From the absurd drama of Ionesco, Sartre, and Stoppard of the 1960s, one moved on to a feast of Indian plays translated into English, many performed for the first time ever in India. This brought us into contact with a fresh new audience and invitations even from the sabhas, which traditionally distanced themselves from the English language audience. Among the many, Girish Karnad's Yayati, and Hayavadana, (in which we sang Kannada songs on stage and spoke the dialogues in English) Badal Sircar's Evam Indrajit, Vijay Tendulkar's Silence, The Court Is In Session (with the evergreen Vishalam in the female lead role) and Mohan Rakesh's Adhe Adhure (in which Dhanushkodi gave a stunning performance as four men in a woman's life) come to mind.

A fine line of producers who had an eye for talent and casting was needed to keep the group going — and here is where any amateur theatre group with professionals in transferable jobs was handicapped. Ammu Mathew, a Physics Professor, and Bhagirathi Narayanan, a lawyer, as well as Yamuna Prabhu, a multi-faceted person, all gave generously of their spare time to seek out new plays and actors and experiment with new formats or devices. The repertoire, however, was not always intellectual or faddish, and some slapstick comedies and bedroom farces were just as much grist for the mill, especially in the 1980s and 1990s. Naushir Ratnagar and his frothy comedies drew large enough audiences to fill even the Music Academy hall. P.C. Ramakrishna's voice and acting lent its special touch whatever the setting or occasion, as did Mithran Devanesan's work with sets, lighting and much else backstage.

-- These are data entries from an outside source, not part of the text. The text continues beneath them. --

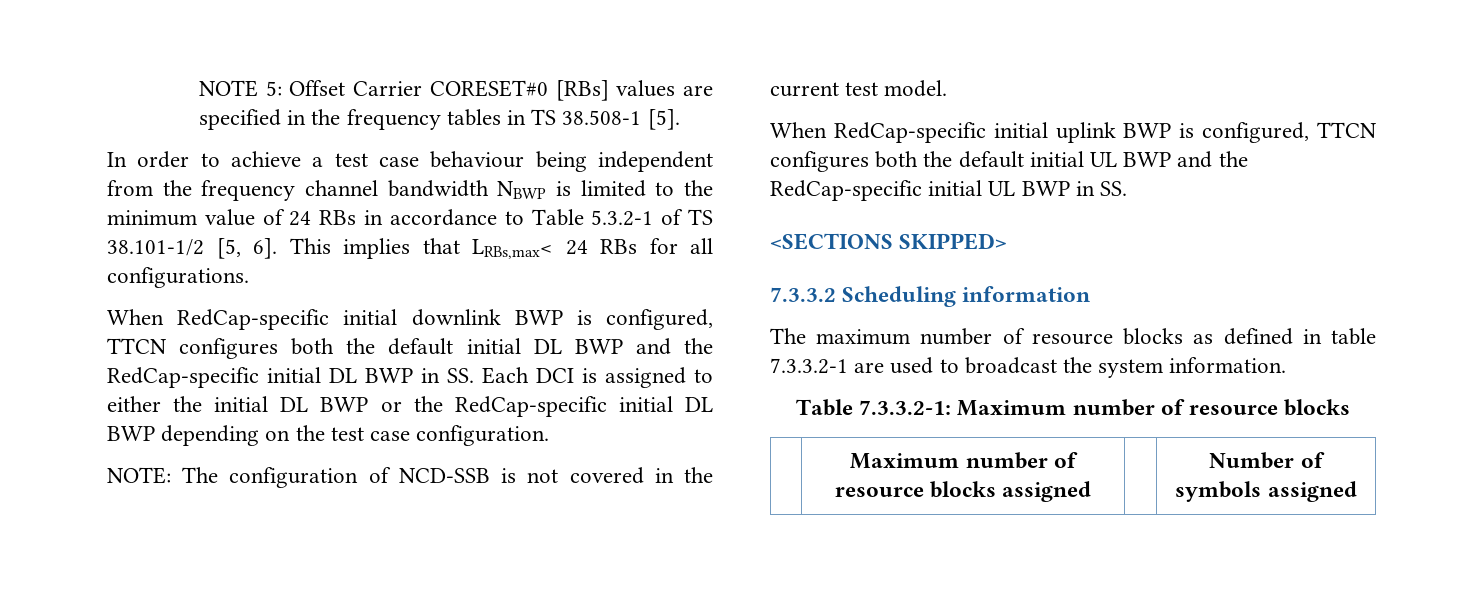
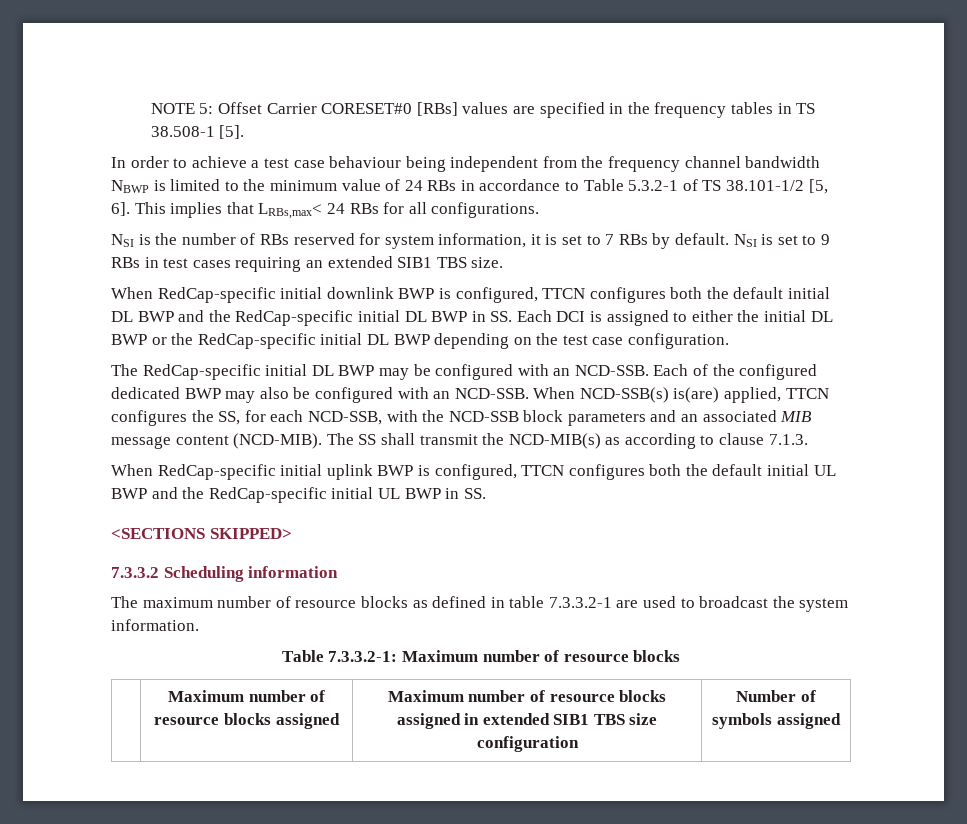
+ NSI is the number of RBs reserved for system information, it is set to 7 RBs by default. NSI is set to 9 RBs in test cases requiring an extended SIB1 TBS size.
- NOTE: The configuration of NCD-SSB is not covered in the current test model.
+ The RedCap-specific initial DL BWP may be configured with an NCD-SSB. Each of the configured dedicated BWP may also be configured with an NCD-SSB. When NCD-SSB(s) is(are) applied, TTCN configures the SS, for each NCD-SSB, with the NCD-SSB block parameters and an associated MIB message content (NCD-MIB). The SS shall transmit the NCD-MIB(s) as according to clause 7.1.3.
- | Maximum number of resource blocks assigned | | Number of symbols assigned
+ | Maximum number of resource blocks assigned | Maximum number of resource blocks assigned in extended SIB1 TBS size configuration | Number of symbols assigned

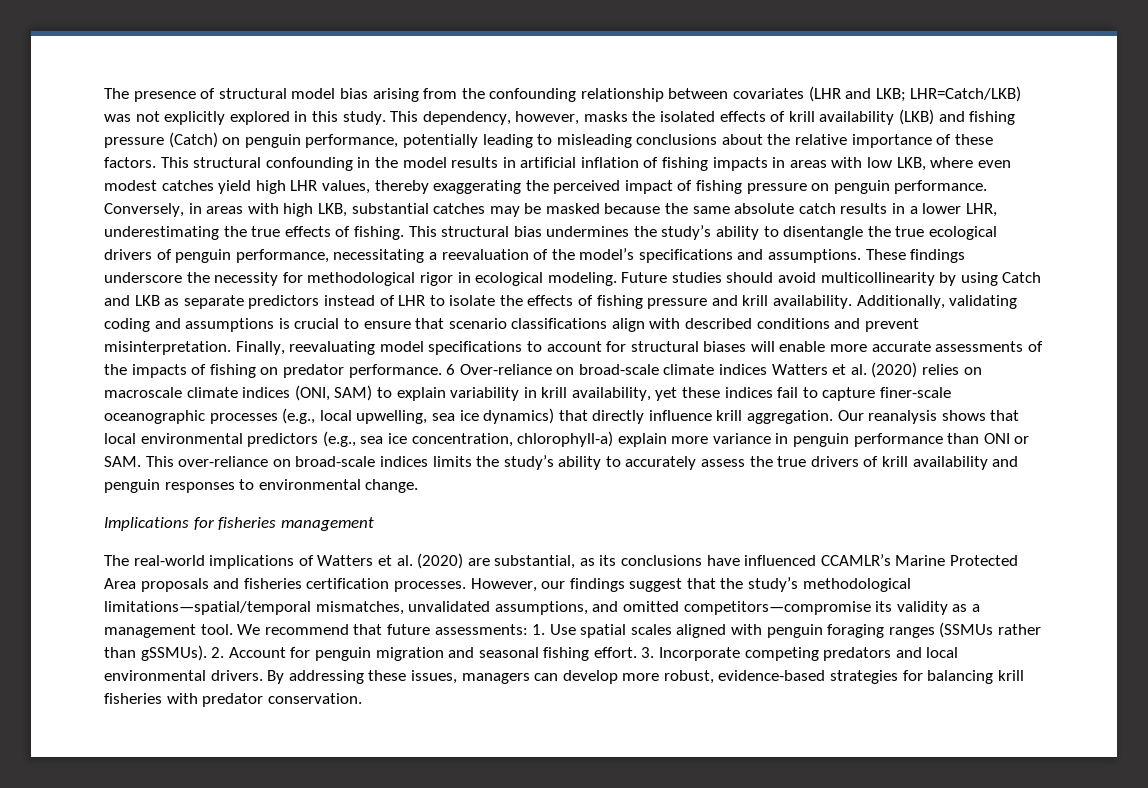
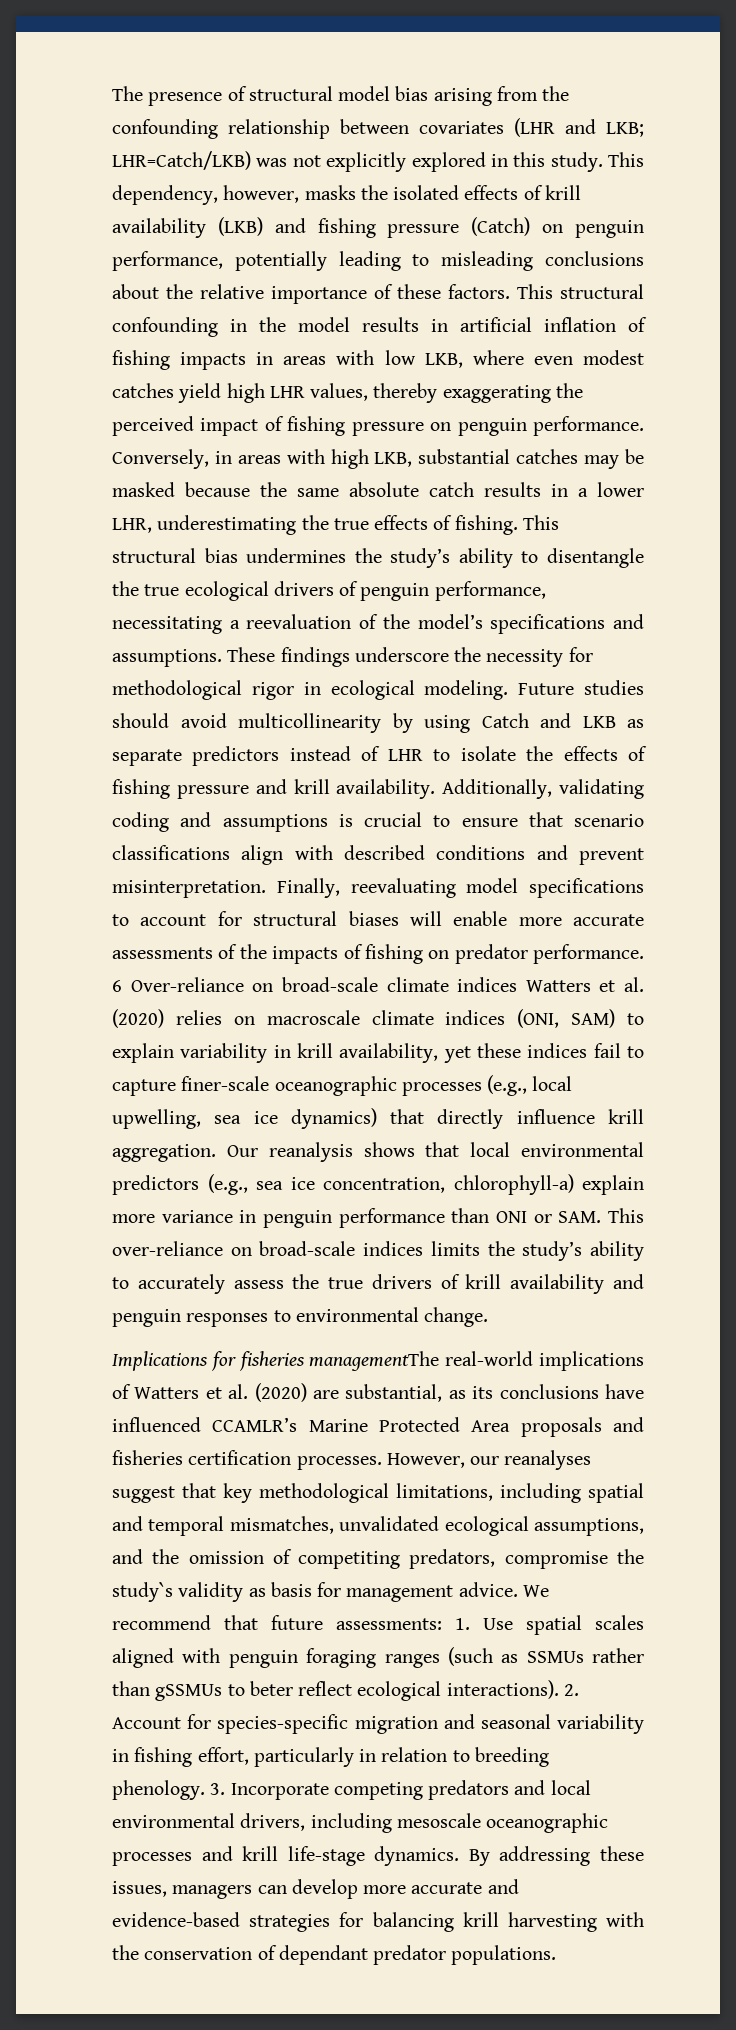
- Implications for fisheries management
- The real-world implications of Watters et al. (2020) are substantial, as its conclusions have influenced CCAMLR’s Marine Protected Area proposals and fisheries certification processes.
+ Implications for fisheries managementThe real-world implications of Watters et al. (2020) are substantial, as its conclusions have influenced CCAMLR’s Marine Protected Area proposals and fisheries certification processes.
- However, our findings suggest that the study’s methodological limitations—spatial/temporal mismatches, unvalidated assumptions, and omitted competitors—compromise its validity as a management tool.
+ However, our reanalyses suggest that key methodological limitations, including spatial and temporal mismatches, unvalidated ecological assumptions, and the omission of competiting predators, compromise the study`s validity as basis for management advice.
- We recommend that future assessments: 1. Use spatial scales aligned with penguin foraging ranges (SSMUs rather than gSSMUs).
+ We recommend that future assessments: 1. Use spatial scales aligned with penguin foraging ranges (such as SSMUs rather than gSSMUs to beter reflect ecological interactions).
- 2. Account for penguin migration and seasonal fishing effort.
+ 2. Account for species-specific migration and seasonal variability in fishing effort, particularly in relation to breeding phenology.
- 3. Incorporate competing predators and local environmental drivers.
+ 3. Incorporate competing predators and local environmental drivers, including mesoscale oceanographic processes and krill life-stage dynamics.
- By addressing these issues, managers can develop more robust, evidence-based strategies for balancing krill fisheries with predator conservation.
+ By addressing these issues, managers can develop more accurate and evidence-based strategies for balancing krill harvesting with the conservation of dependant predator populations.

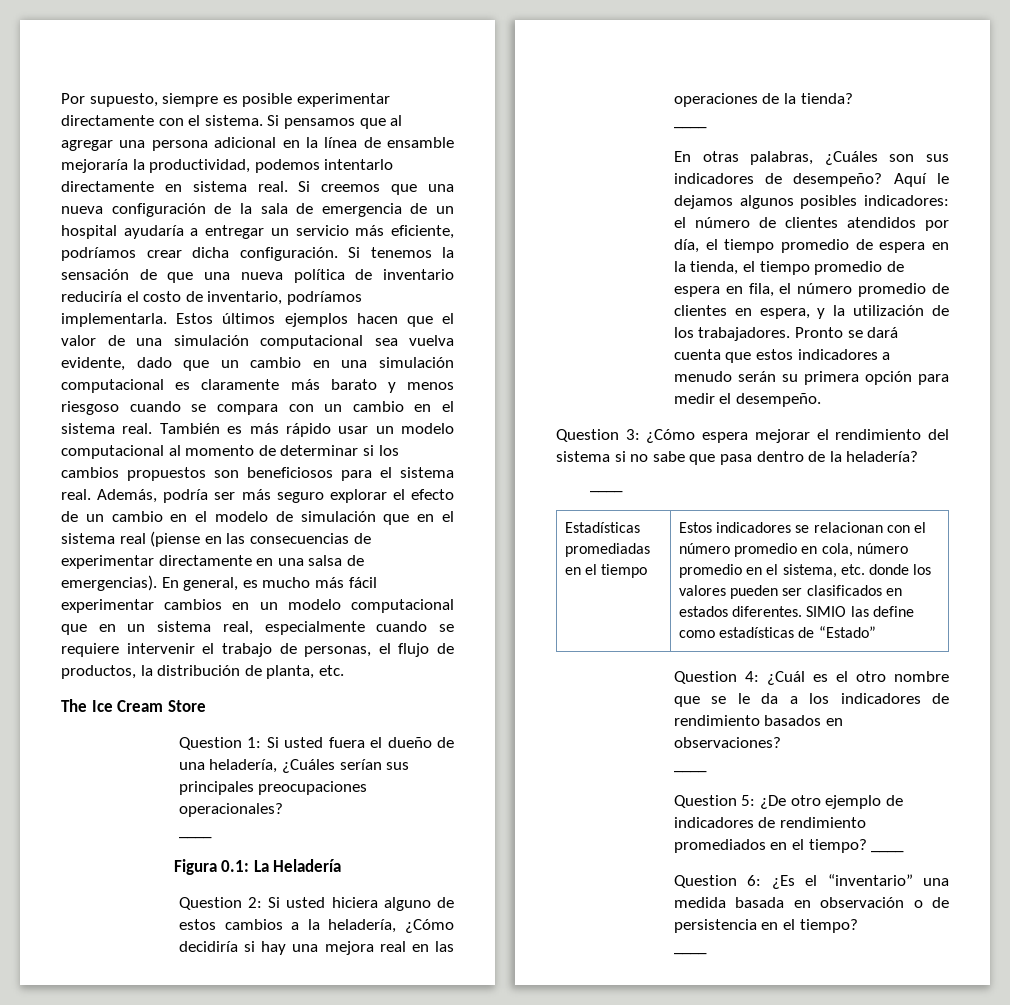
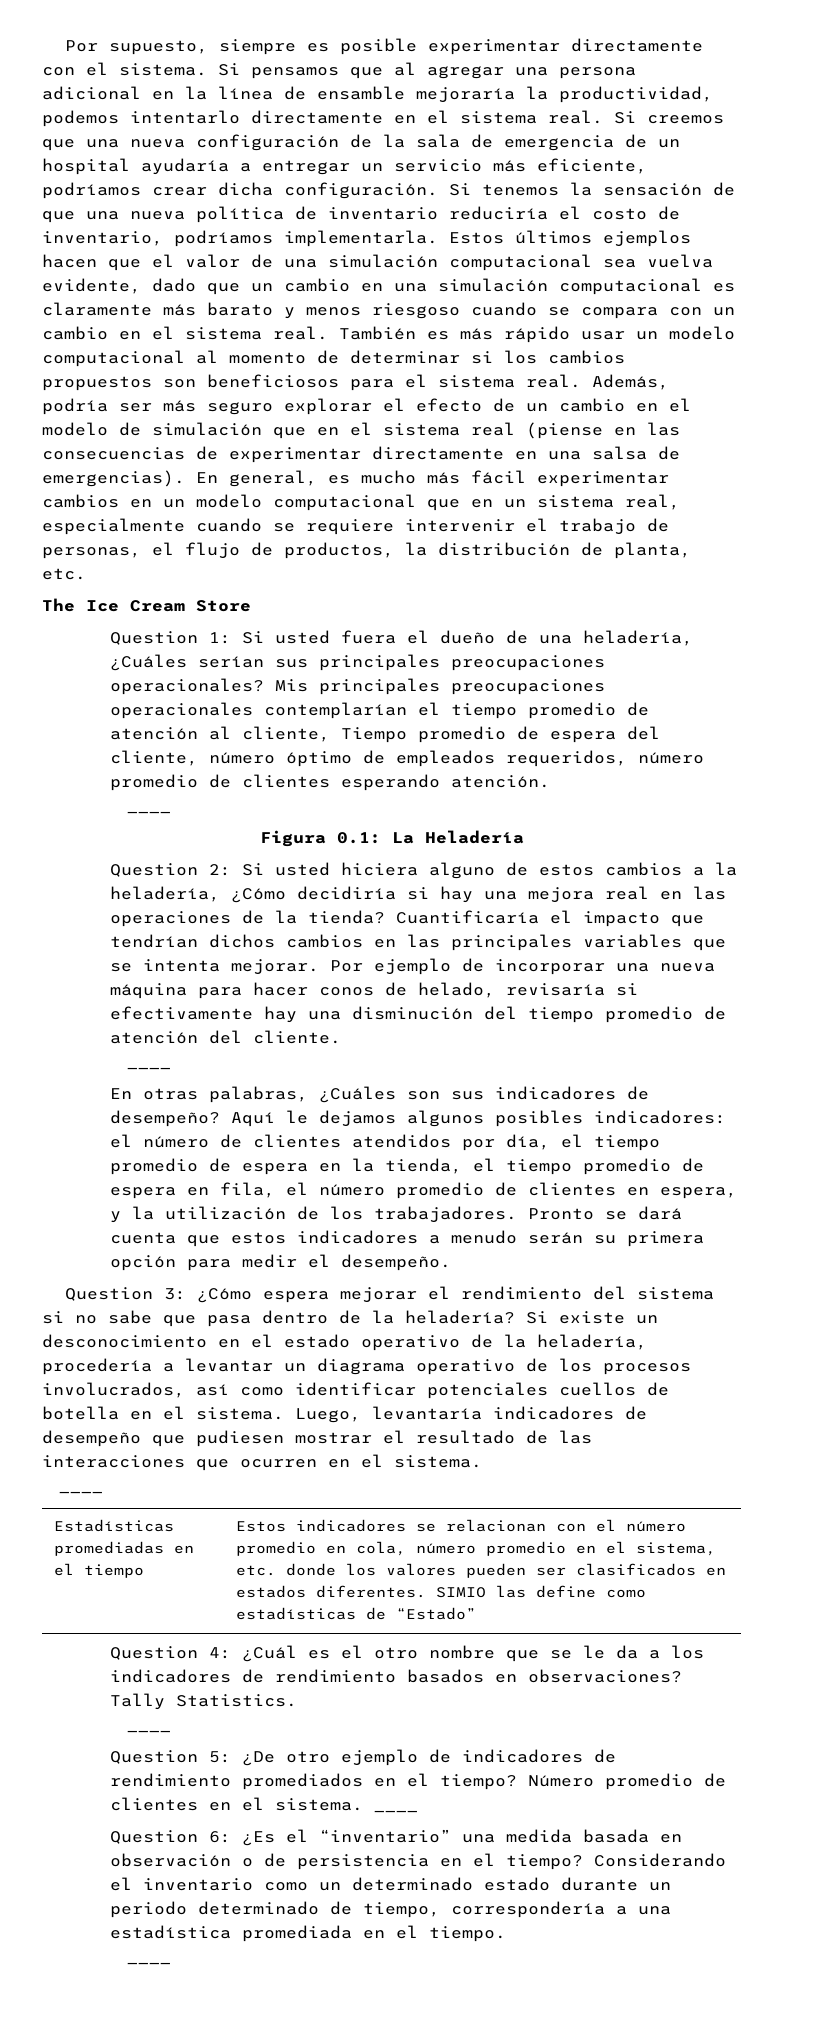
- Si pensamos que al agregar una persona adicional en la línea de ensamble mejoraría la productividad, podemos intentarlo directamente en sistema real.
+ Si pensamos que al agregar una persona adicional en la línea de ensamble mejoraría la productividad, podemos intentarlo directamente en el sistema real.
+ Mis principales preocupaciones operacionales contemplarían el tiempo promedio de atención al cliente, Tiempo promedio de espera del cliente, número óptimo de empleados requeridos, número promedio de clientes esperando atención.
+ Cuantificaría el impacto que tendrían dichos cambios en las principales variables que se intenta mejorar. Por ejemplo de incorporar una nueva máquina para hacer conos de helado, revisaría si efectivamente hay una disminución del tiempo promedio de atención del cliente.
+ Si existe un desconocimiento en el estado operativo de la heladería, procedería a levantar un diagrama operativo de los procesos involucrados, así como identificar potenciales cuellos de botella en el sistema. Luego, levantaría indicadores de desempeño que pudiesen mostrar el resultado de las interacciones que ocurren en el sistema.
+ Tally Statistics.
+ Número promedio de clientes en el sistema.
+ Considerando el inventario como un determinado estado durante un periodo determinado de tiempo, correspondería a una estadística promediada en el tiempo.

Apart from having fun at the rehearsals, which were like daily parties that went on from around 7.30 till past 10 or 11 p.m., we learnt a great deal about theatre — not in theory, but by making mistakes that were gently, (and sometimes as the evening wore on not so gently), corrected. One learnt where to pause, when to use a big gesture, how to synchronise a nod with a `yes' and a shake of the head with a `No' (never do it together, first the gesture then the word!) how not to anticipate but think the word as one spoke it, yet on cue, and so on.

Few realise that the biggest difference between amateur English theatre and more commonly known sabha dramas is in the acting and characterisation. One did not stand in front of a mike and deliver the dialogue but addressed the person spoken to in the cast; and did so often without a mike, by learning to project the voice, an art in itself.

For a long time, the courtyard of the British Council library was home to us aspiring thespians. Free of the constraint of learning lines while carrying on with demanding jobs, we could try out short play readings which needed only a few rehearsals and often permitted us to carry the pages of the script in the hand. It was also the scene of some exciting evenings of theatre workshops with experimental plays and lessons from experienced visiting theatre persons from abroad, such as Anita Kanzadian.

The trend of the British Council support and encouragement, one is glad to say, carries on to this day. A perennial headache, as any amateur actor or producer would know, is to find a place for rehearsals. We were blessed in this, because the centrally located bungalow with a lawn at the Nungambakkam home of Lakshmi and S.V. Krishnamurthy became the natural focal point, with an area identical to the playing area on stage at the Museum Theatre. It was so much a home away from home for some of us, who were single and footloose, that we used to go there even without an excuse of a rehearsal for a welcome cup of tea and a chat.

Latterly, the Theatre Club has taken to more frequent productions with smaller budgets. The burden of developing an interest in quality theatre is no longer carried by the Madras Players alone in any case, since there are younger and newer groups that carry on good work, each in its own style. Still, when the history of theatre in Madras is written, no doubt the name of Madras Players, the first and for a long while the only serious English language theatre group in the city, like Ben Adham's, would lead all the rest.